▶ [WHAT YOU HAVE TO DO]
Looking through the records below, please work out how many lines contain "with". Give only that number.
Segment Start: RECORDS PROVIDED
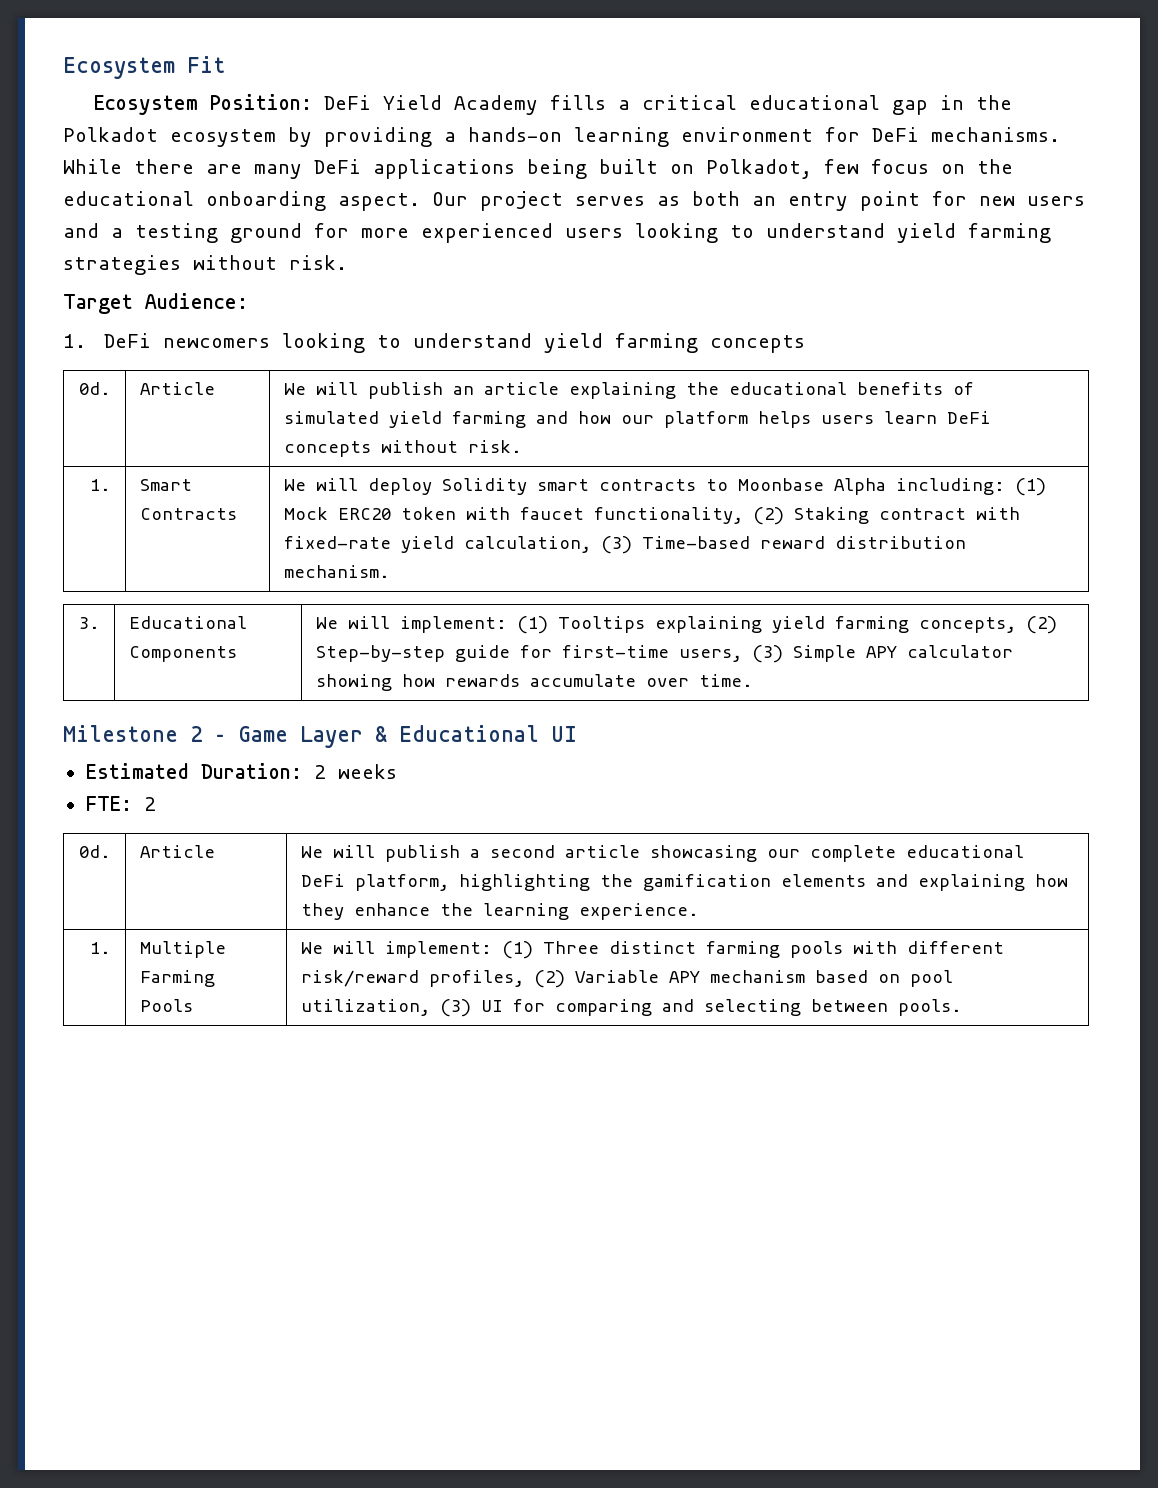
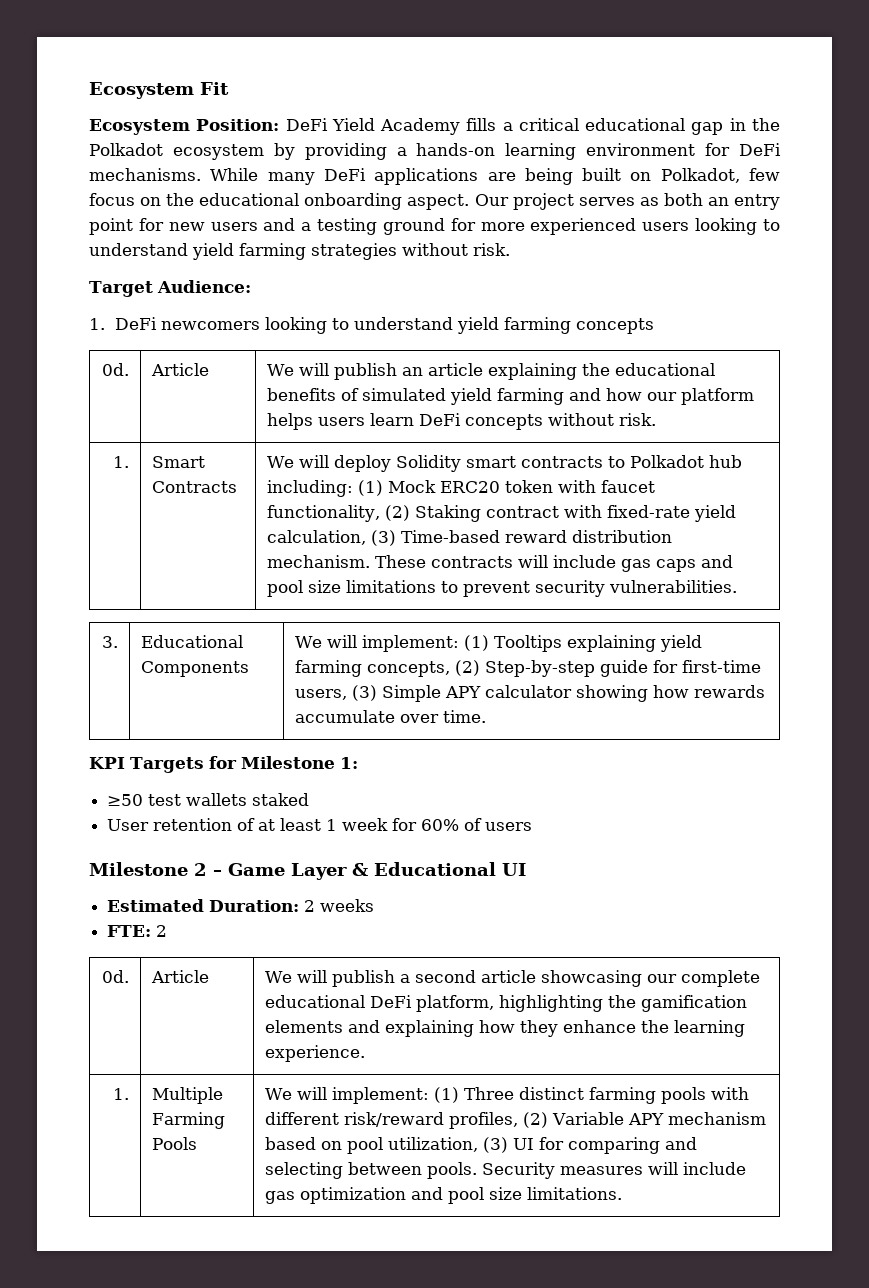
- While there are many DeFi applications being built on Polkadot, few focus on the educational onboarding aspect.
+ While many DeFi applications are being built on Polkadot, few focus on the educational onboarding aspect.
- We will deploy Solidity smart contracts to Moonbase Alpha including: (1) Mock ERC20 token with faucet functionality, (2) Staking contract with fixed-rate yield calculation, (3) Time-based reward distribution mechanism.
+ We will deploy Solidity smart contracts to Polkadot hub including: (1) Mock ERC20 token with faucet functionality, (2) Staking contract with fixed-rate yield calculation, (3) Time-based reward distribution mechanism. These contracts will include gas caps and pool size limitations to prevent security vulnerabilities.
+ KPI Targets for Milestone 1:
+ ≥50 test wallets staked
+ User retention of at least 1 week for 60% of users
+ Security measures will include gas optimization and pool size limitations.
Segment End: RECORDS PROVIDED
▶ [ANSWER BELOW]
2